# Deer Hunters Reminded of Local Food Pantries



## nodakoutdoors.com (Feb 27, 2002)

Deer Hunters Reminded of Local Food Pantries

Deer hunters are encouraged to help out local food pantries and soup kitchens by
donating deer taken this fall.

Sportsmen Against Hunger is a charitable program in the Bismarck area that has
arranged for deer to be processed and delivered at no cost to the hunter. Hunters
are asked to call West Dakota Meats in Bismarck (221-9142), or Choice Cut Meats in
Mandan (663-1888), before dropping off a deer in order to verify the SAH quota has
not been filled. SAH is sponsored and paid for by the Northern Plains Chapter of
Safari Club International.

In the Valley City area, the Barnes County Wildlife Club is arranging for the
processing of 100 deer.

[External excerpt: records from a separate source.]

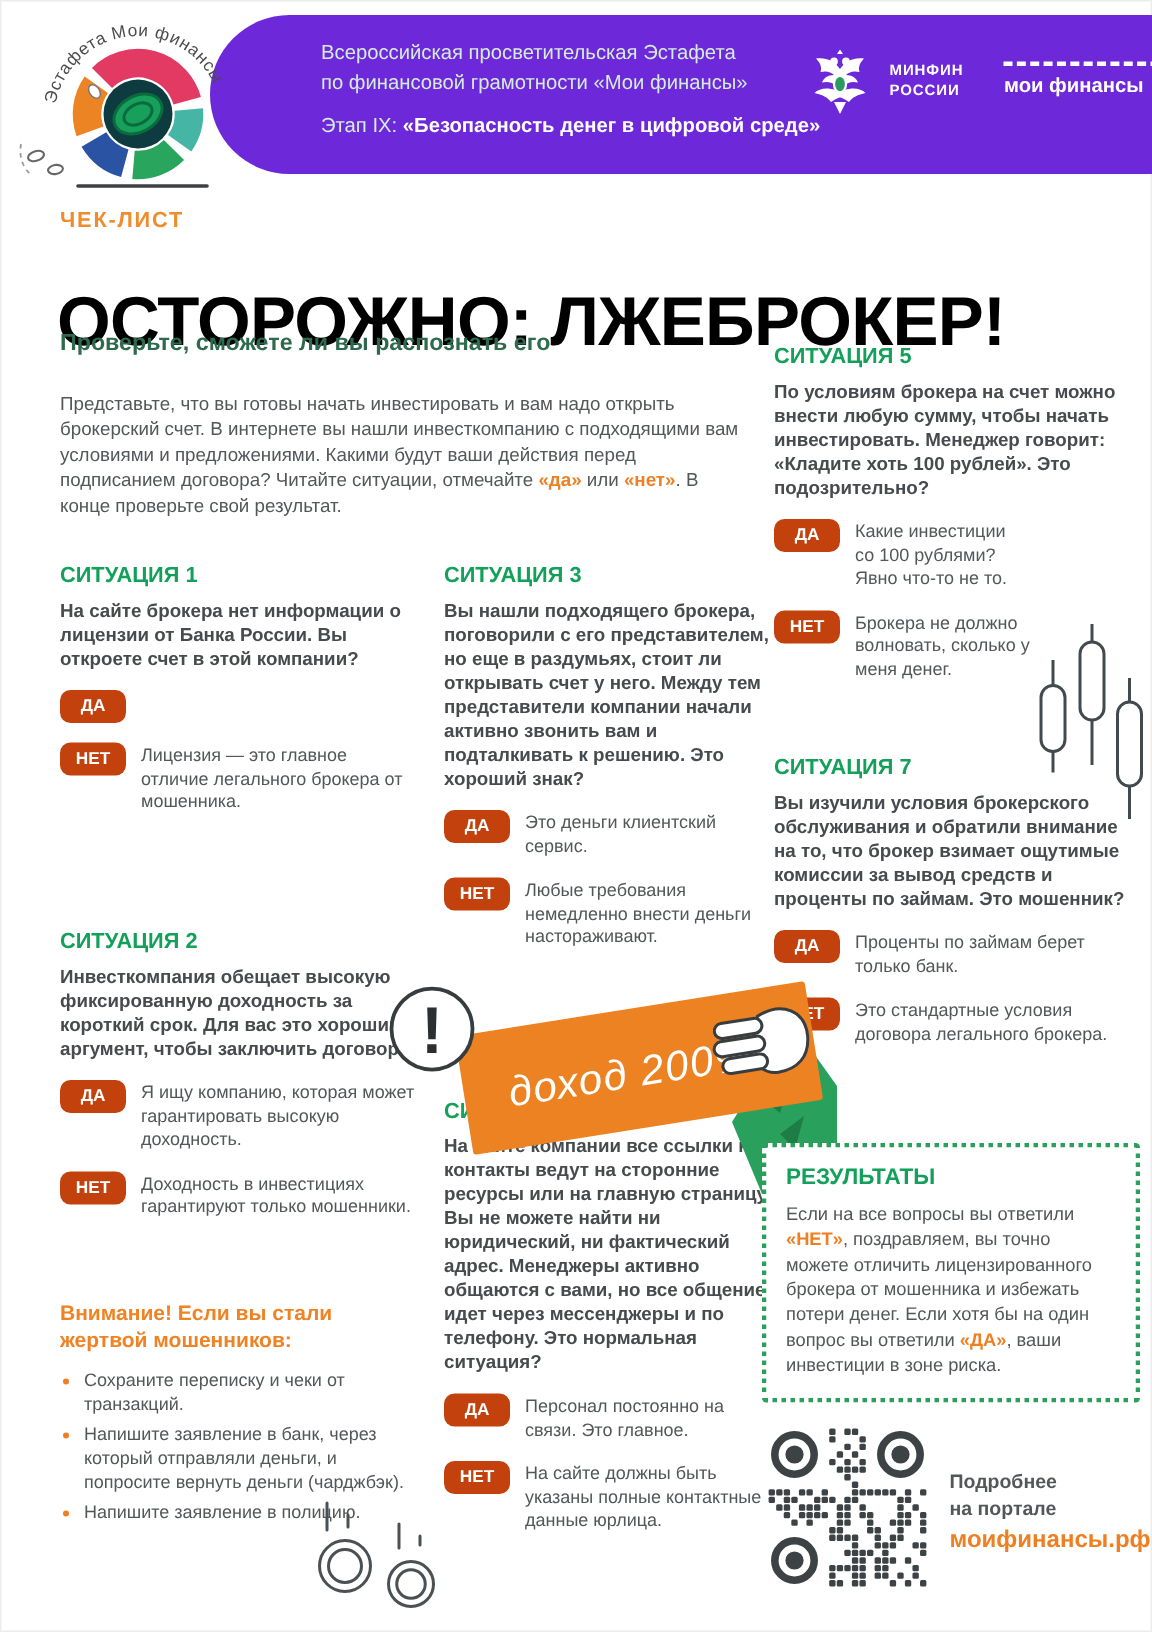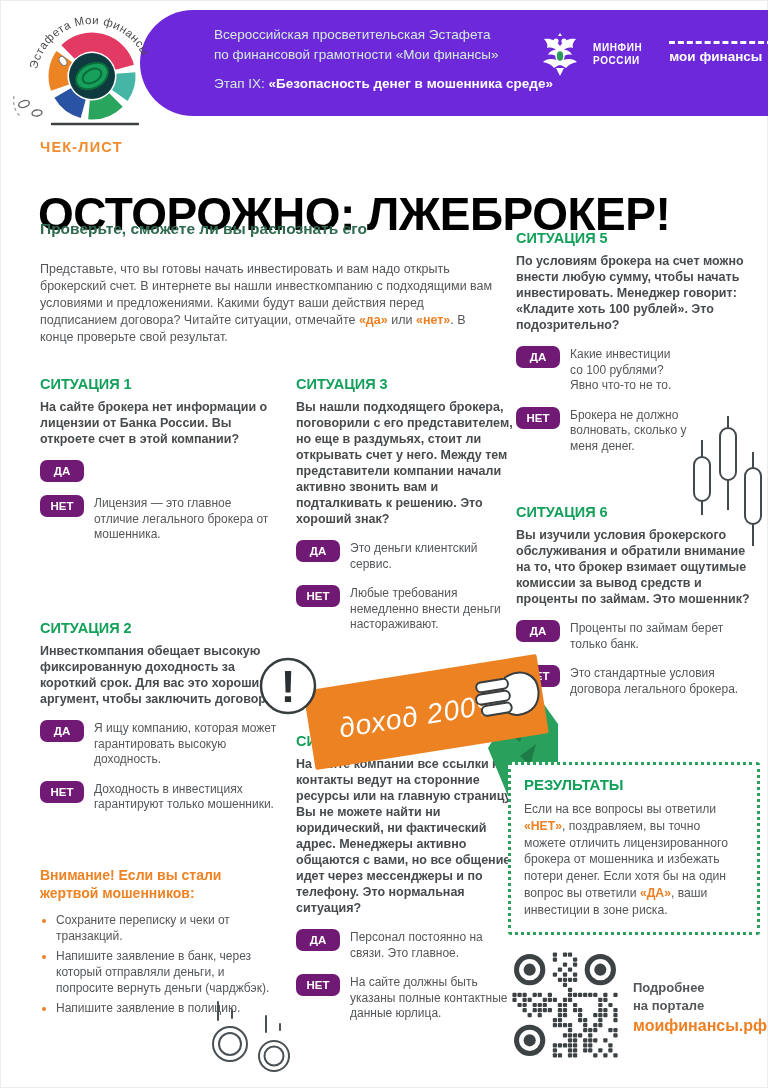"«Безопасность денег в мошенника среде»" b { text: мошенника -> цифровой }
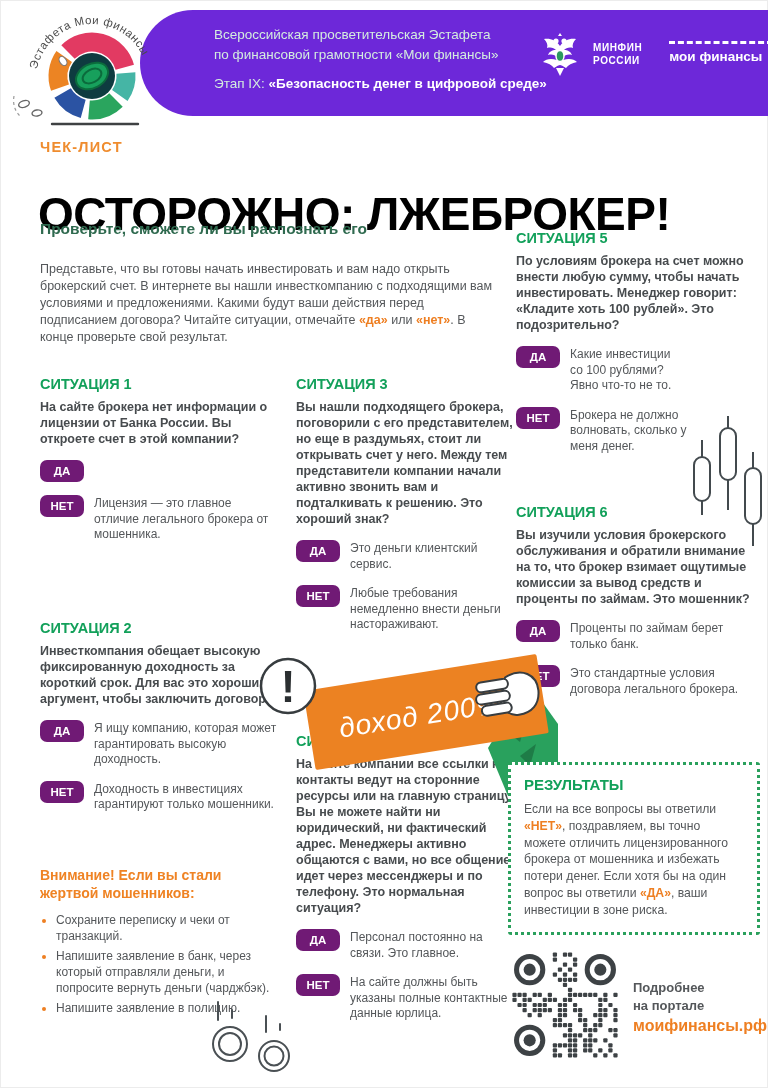"ДА" .badge { background: #701a75 -> #c2410c }
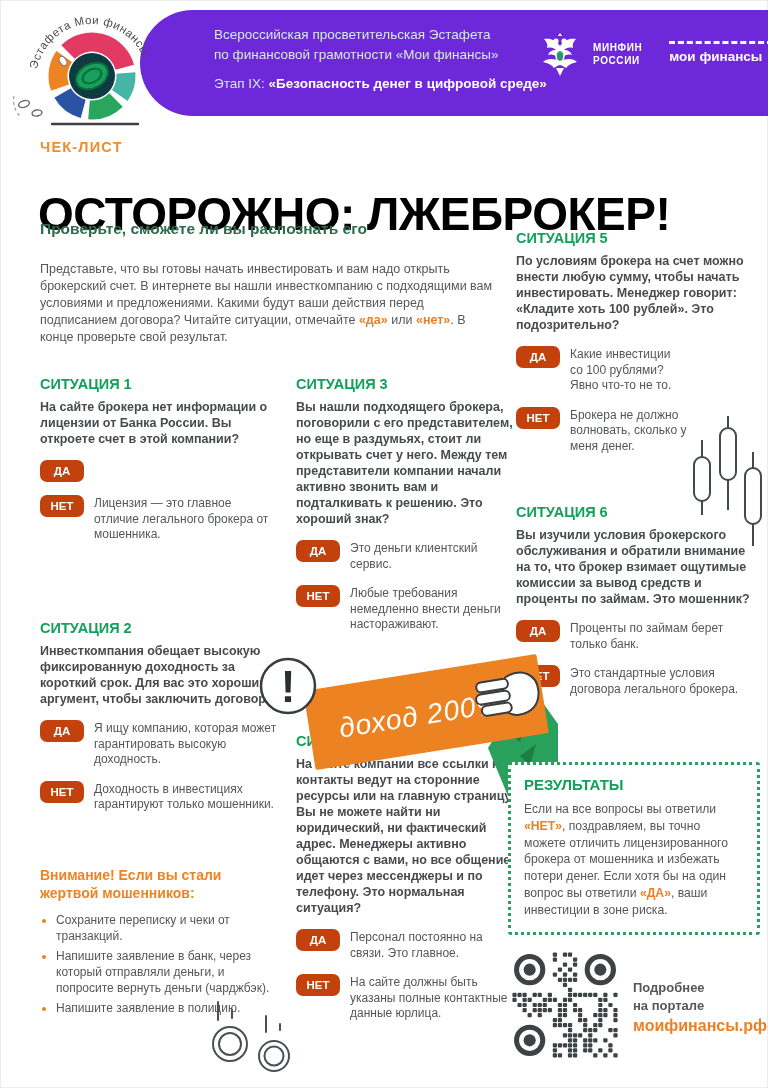"СИТУАЦИЯ 6" h3.sit-label { text: 6 -> 7 }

The club is seeking hunters to sign up to donate one or more
deer. For more information contact Perry Kapaun at 845-0564; or email
[email protected].

In the Harvey area, the Anamoose Wildlife Club is conducting Operation Sportsmen
Relief, a program in which club members arrange for deer to be processed at no cost
to the hunter, with the meat/sausage being delivered to the Central Dakota Food
Pantry. The club is seeking hunters to sign up to donate their deer meat. Contact
Mark Friedt at 324-2812 for information.

The North Dakota Game and Fish Department supports these programs and encourages
hunters to participate.


----------